The similarity is that they were both used by those who run the “sports” in which they excelled—with different gifts. Both young, both undereducated, from unsophisticated backgrounds. Both used, both abused, both exploited by those who could gain from them.

In Kordic’s case, it was the cynical and greedy businessmen who run the clubs that form the National Hockey League and hire goons who can hardly skate to beat up on players opposite. In the trade, they are known as “enforcers.” In reality, they are goons. John Kordic was a goon.

In drifting through four NHL clubs, used only as a goon, Kordic regularly shot steroids into himself in the presence of other players and, say some of the players, coaches who turned and looked away.

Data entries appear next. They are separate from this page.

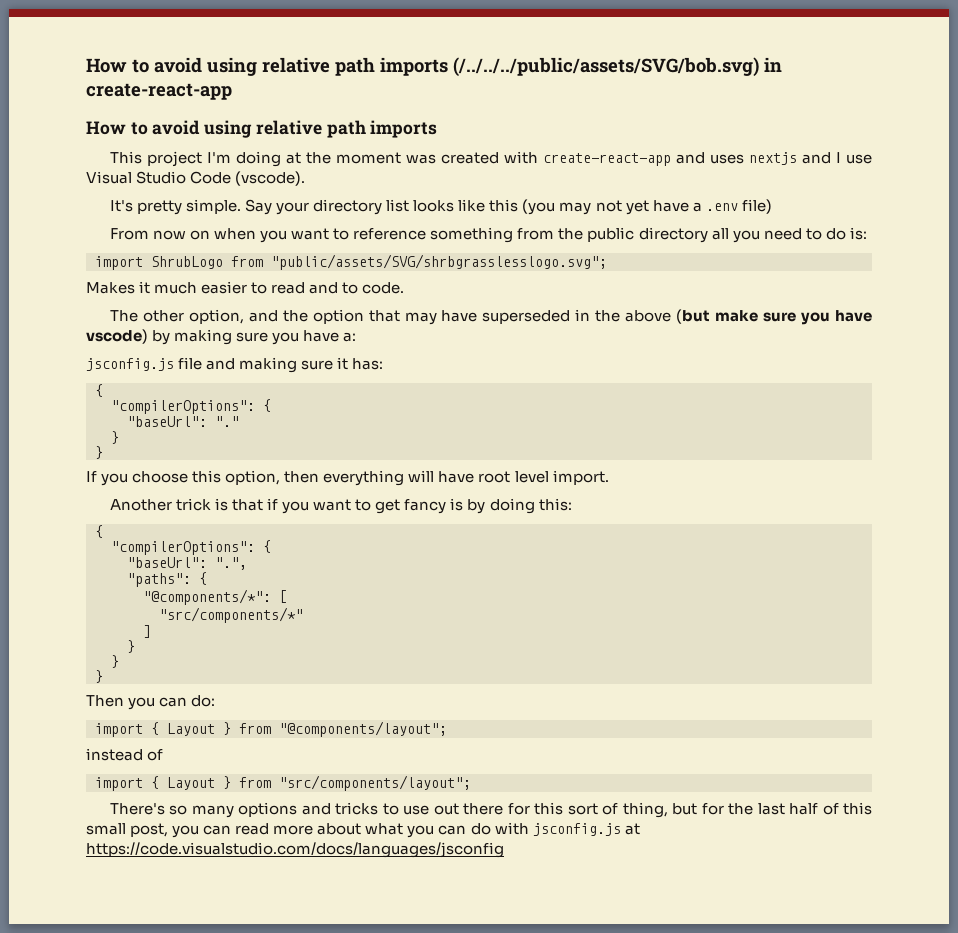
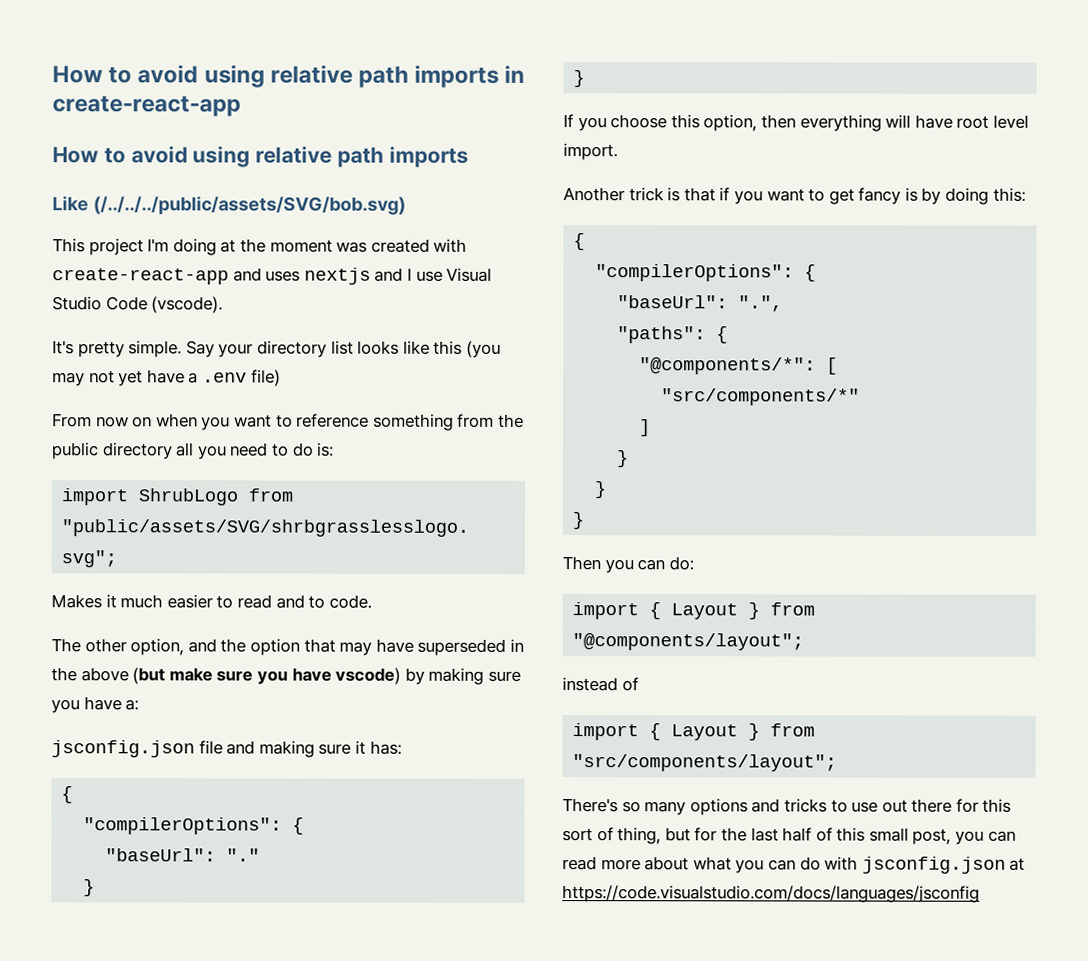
- How to avoid using relative path imports (/../../../public/assets/SVG/bob.svg) in create-react-app
+ How to avoid using relative path imports in create-react-app
+ Like (/../../../public/assets/SVG/bob.svg)
- jsconfig.js file and making sure it has:
+ jsconfig.json file and making sure it has:
- There's so many options and tricks to use out there for this sort of thing, but for the last half of this small post, you can read more about what you can do with jsconfig.js at https://code.visualstudio.com/docs/languages/jsconfig
+ There's so many options and tricks to use out there for this sort of thing, but for the last half of this small post, you can read more about what you can do with jsconfig.json at https://code.visualstudio.com/docs/languages/jsconfig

He wanted to be bigger so as to be a better goon. “I have to be able to beat

them up,” he explained to his fiancée, “if I am able to get my chance.”

The NHL has a supposedly strict rule about drug use. It has no policy on steroids. After Kordic wrecked the Quebec City motel room and, trussed like a baby, was carried off in the ambulance where he died, police removed from the room 40 unused syringes along with a box of vials labelled as anabolic steroids.

Ben Johnson was a determined, monosyllabic youngster from Jamaica whose potential was recognized by coach Charlie Francis, who felt, as he confessed before the Dubin inquiry, that the way to world success led through steroids. He was Dr. Frankenstein. Ben Johnson would be his Monster.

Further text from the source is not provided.